“Orphan” Medication Proposal: A Windfall for Pharma, False “Cures” for Patients
A December 2015 press release from Public Citizen (Citizen.org) says that “Just one provision in the 21st Century Cures Act [passed in the U.S. House of Representatives] could cost U.S. taxpayers, private insurers, and patients $12 billion over 10 years, according to [our] analysis.”
In July 2015, the House passed the 21st Century Cures Act, a bill purported to provide “help and hope for patients through biomedical innovation.” Yet in many ways the “cure” presented by the legislation is a false one.
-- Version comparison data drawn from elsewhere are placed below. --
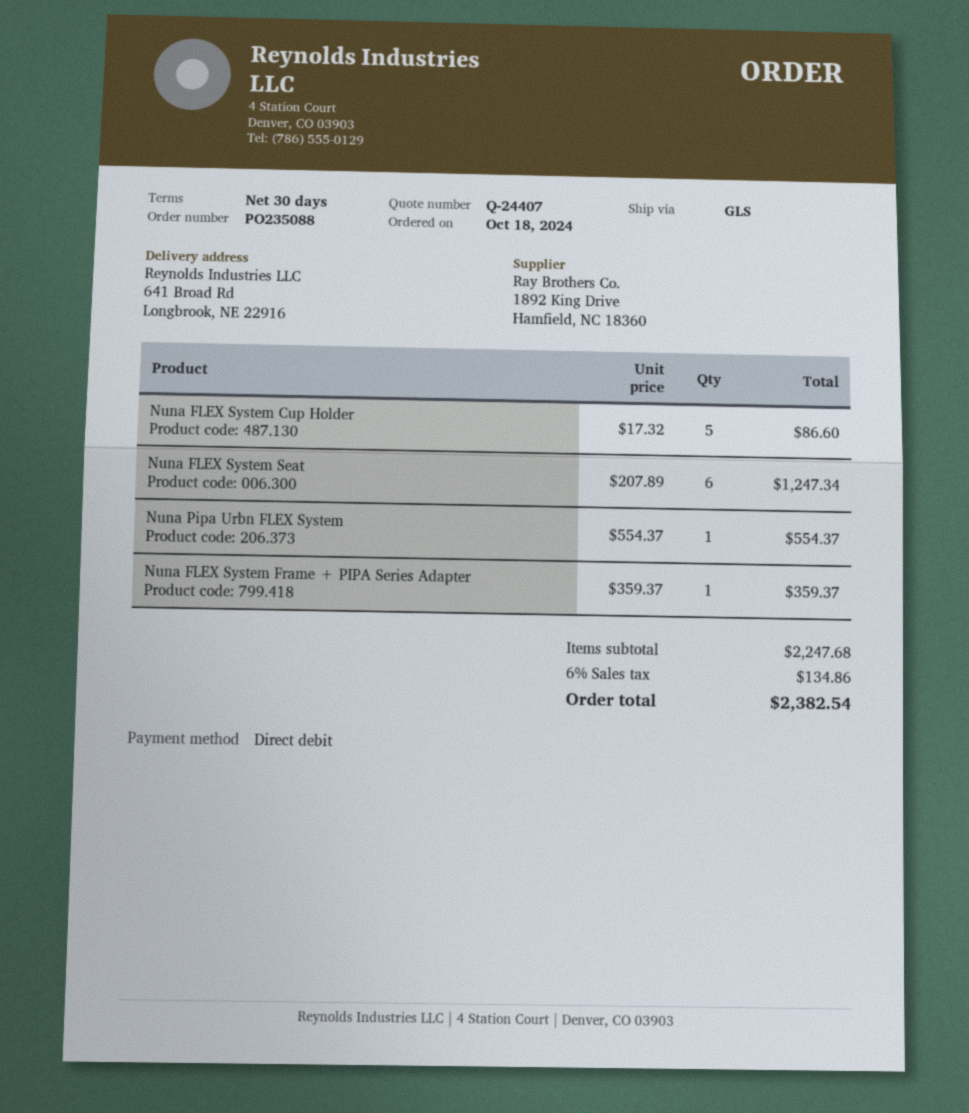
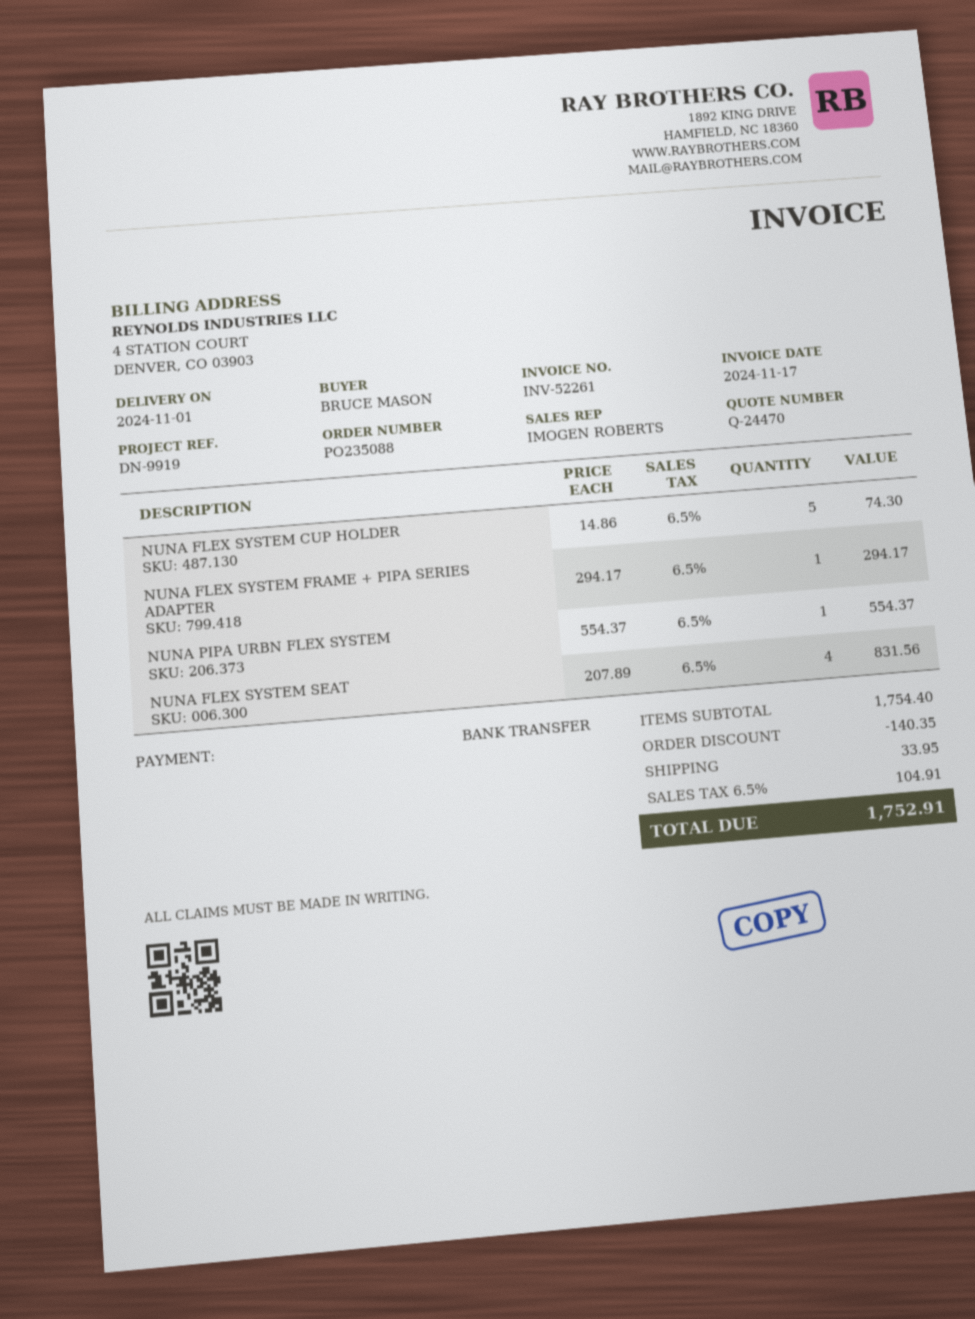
quote number: Q-24407 -> Q-24470
payment method: direct debit -> bank transfer
Nuna FLEX System Cup Holder: 5 x 17.32 = 86.60 -> 5 x 14.86 = 74.30
Nuna FLEX System Seat: 6 x 207.89 = 1247.34 -> 4 x 207.89 = 831.56
Nuna FLEX System Frame + PIPA Series Adapter: 1 x 359.37 = 359.37 -> 1 x 294.17 = 294.17
subtotal: 2247.68 -> 1754.40
discount: none -> 140.35
shipping: none -> 33.95
tax: 6% = 134.86 -> 6.5% = 104.91
total: 2382.54 -> 1752.91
The Senate has not yet released its draft of the House proposal.
Public Citizen’s report, “House Orphan Drug Proposal: A Windfall for Pharma, False ‘Cure’ for Patients,” focuses on just one of the costly problems with the bill: a provision that would allow pharmaceutical companies to charge high prices for brand-name medications for longer periods, in exchange for repurposing those medications to treat rare, or “orphan,” diseases that affect fewer than 200,000 patients nationwide.
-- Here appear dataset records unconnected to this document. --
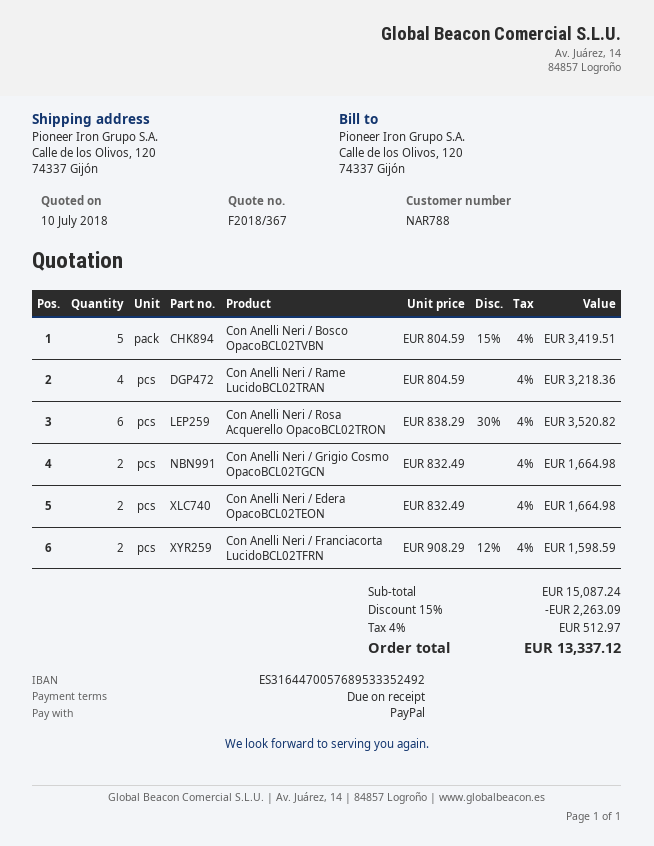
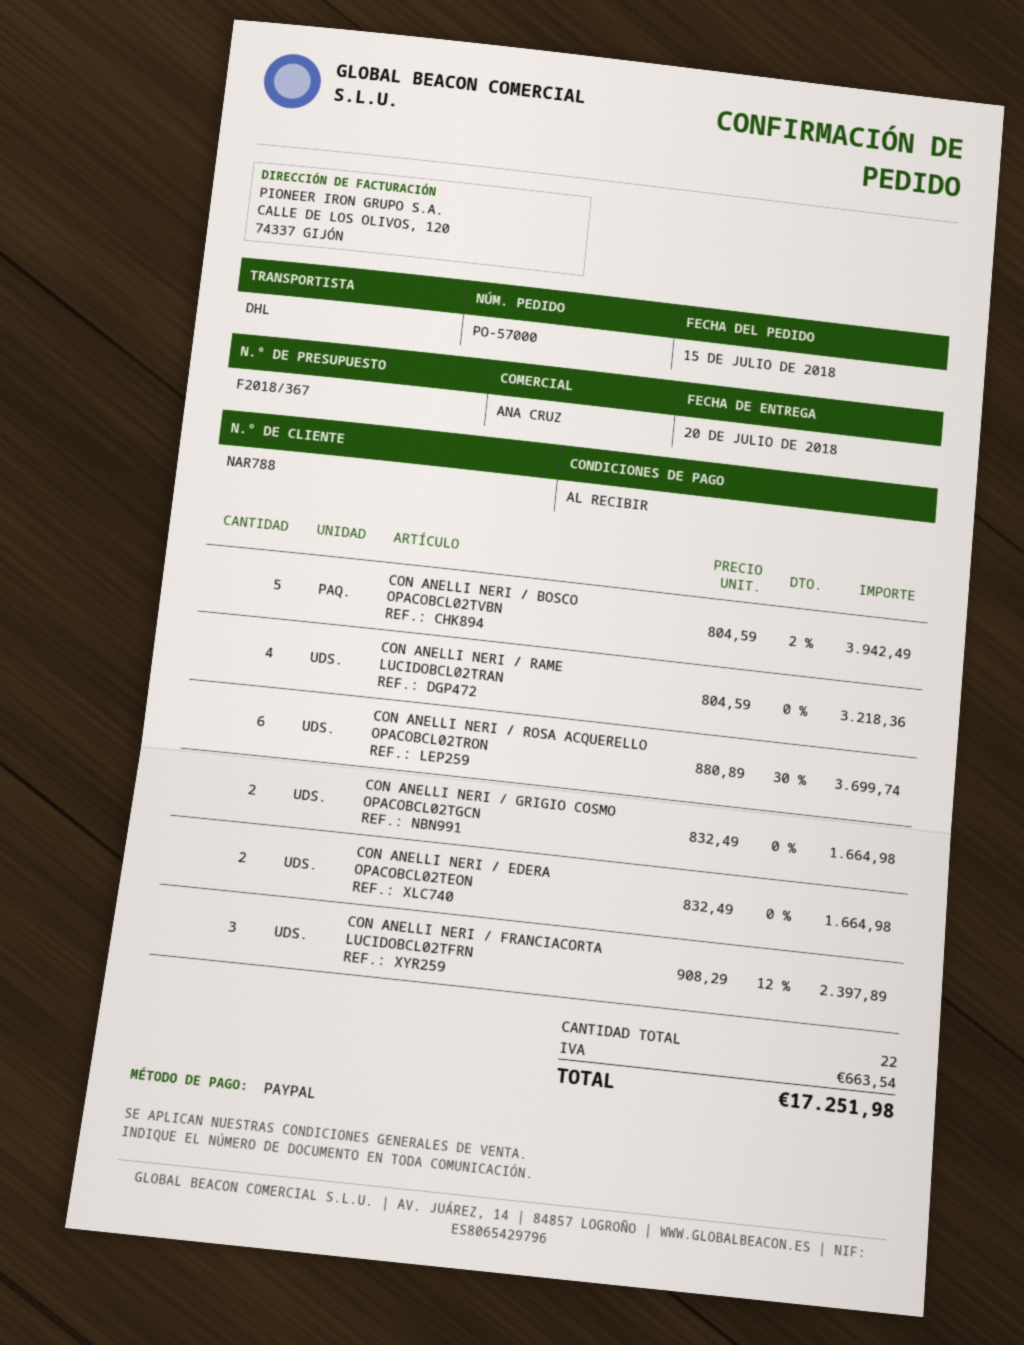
Con Anelli Neri / Bosco OpacoBCL02TVBN: 5 x 804.59 - 15% = 3419.51 -> 5 x 804.59 - 2% = 3942.49
Con Anelli Neri / Rosa Acquerello OpacoBCL02TRON: 6 x 838.29 - 30% = 3520.82 -> 6 x 880.89 - 30% = 3699.74
Con Anelli Neri / Franciacorta LucidoBCL02TFRN: 2 x 908.29 - 12% = 1598.59 -> 3 x 908.29 - 12% = 2397.89
discount: 15% = 2263.09 -> none
tax: 512.97 -> 663.54
total: 13337.12 -> 17251.98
The report comes as skyrocketing prescription medication prices are outraging doctors and patients alike. A U.S. Senate panel is investigating the price hikes, and the U.S. Secretary of Health and Human Services convened a forum last month to address the issue.
The orphan provision would give an extra six months of monopoly protection to manufacturers for medications granted an additional approval to treat an orphan disease. Since the extra six months of monopoly rights would apply to all the uses of the medication, not just the new orphan use, manufacturers likely would rush to find new uses for their most lucrative, blockbuster medications. The end result would be costly delays in patient access to lower-cost generics, including those used to treat much more widespread diseases.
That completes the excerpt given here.